We urge people to organise multifactor authentication, change their passwords frequently, have some other way of verifying their identity, like what you were describing with your experience. To back up your files regularly, to maybe use eInvoicing or PayID, so no one uses that invoice substitution scam to rip money off your customers and yourself. And also, to talk to your staff. I mean, one of the biggest risks is human error. And in fact, in Victoria, the Chamber of Commerce run a digital security awareness program and the central figure, its Christian name is Human, and its surname is Error. You're encouraged to use all your faculties. If you get an email that looks like it's come from the ATO, but you click on where it's been sent from, and it's got, you know, magicalvoiceofCanberra.au, this fair chance it's not from the tax office. So, it's sort of really encouraging people to listen to their Spidey senses and do what they can to protect themselves, while everyone else - communications providers, digital platform providers - they've got expectations of them themselves.
Nicole Overall
And the other thing that I like about all of this with these resilience programs and services Bruce is exactly that.
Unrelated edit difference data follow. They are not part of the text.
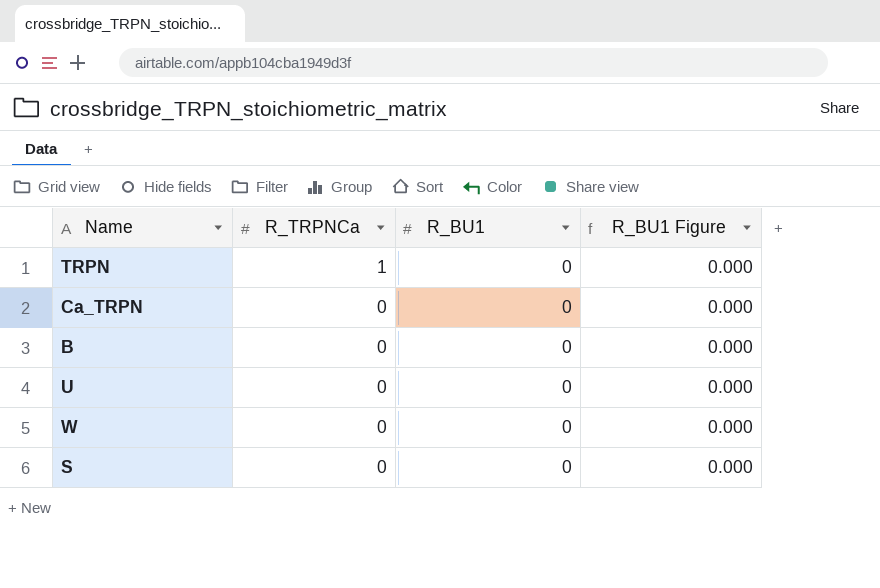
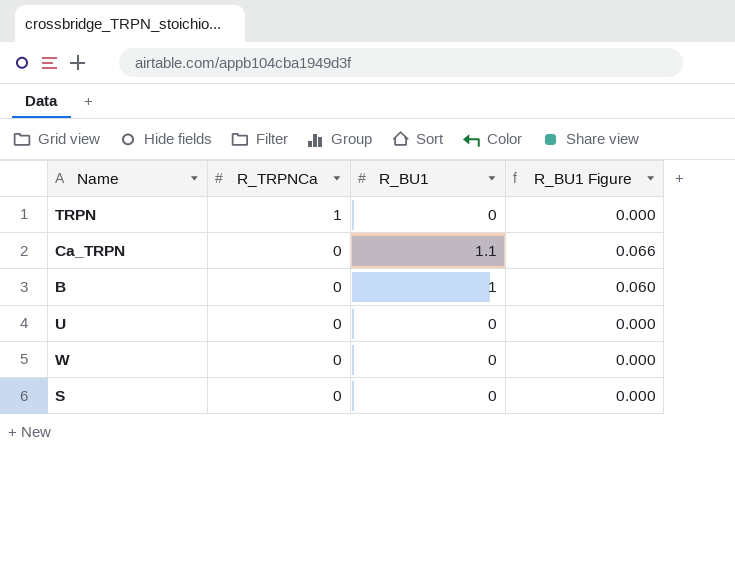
Ca_TRPN | R_BU1: 0 -> 1.1
Ca_TRPN | R_BU1 Figure: 0.000 -> 0.066
B | R_BU1: 0 -> 1
B | R_BU1 Figure: 0.000 -> 0.060

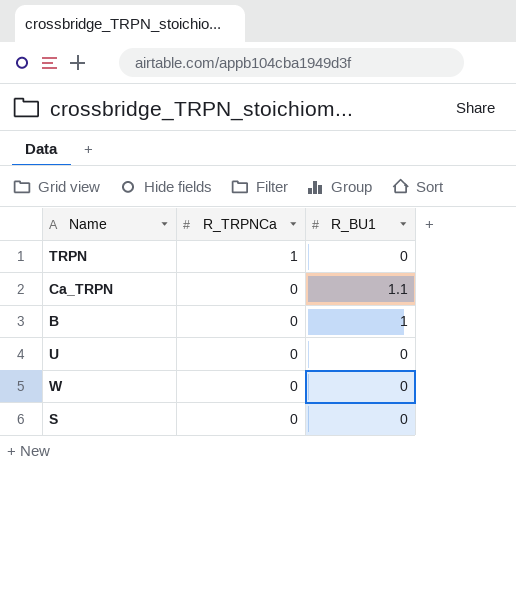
column R_BU1 Figure | formula: [R_BU1] * 0.06 -> none

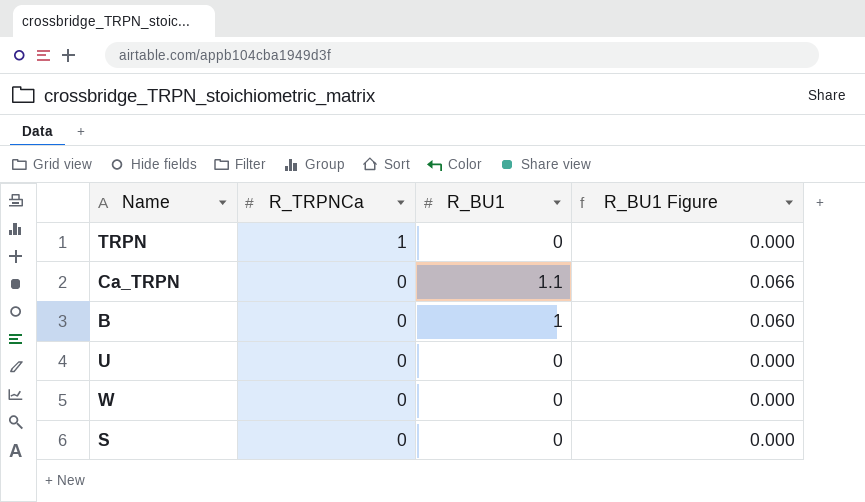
column R_BU1 Figure | formula: none -> [R_BU1] * 0.06

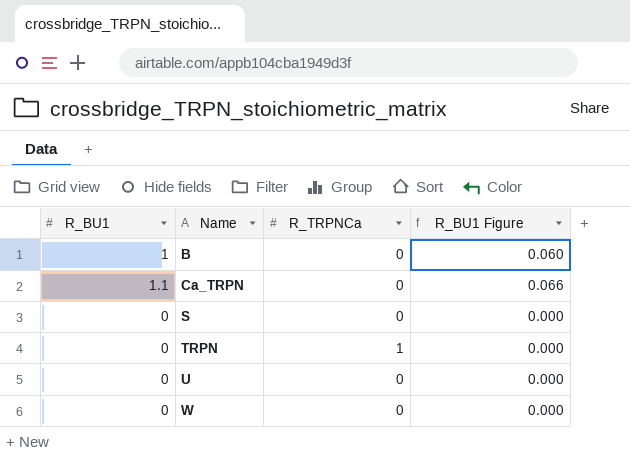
row order: R_TRPNCa descending -> Name ascending
column R_BU1 | position: 3 -> 1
It's about building resilience. It's not just making sure that you're protected. But how can we be doing it better as we go on? Because they're going to get better, and we need to get better at it as well.
Bruce Billson
Well, sadly, they're a learning organisation most of these scam outfits. They’re trying different things. They're even appealing to consumers and small business vulnerabilities. They're sending out emails under the name of some software security providers saying, oh, you must be concerned about these terrible cyber criminals. Well, tap onto this, and we'll tell you how to look after it. So, they're even playing off that anxiety. But you know, together, we can take steps. It's not beyond any individual business to take certain action steps. And as you pointed out yourself, if you've got records and maybe a credit card attached to an account, maybe have one with a low balance that you only used for those e-commerce transactions, and that way, if you do lose control of it, that financial loss is as minimal as it can be.
Nicole Overall
That's great advice as well, and so many different elements and aspects that are going to require ongoing awareness and vigilance. But Bruce, thanks for joining me this afternoon, and we just encourage everyone to take advantage of the help and support that is out there.
Bruce Billson
Perfect Nick. Thank you.
Nicole Overall
Good on you. Thanks so much Bruce Billson there, the Australian Small Business and Family Enterprise Ombudsman, talking about help for businesses that are facing increasing instances of cyber-attacks.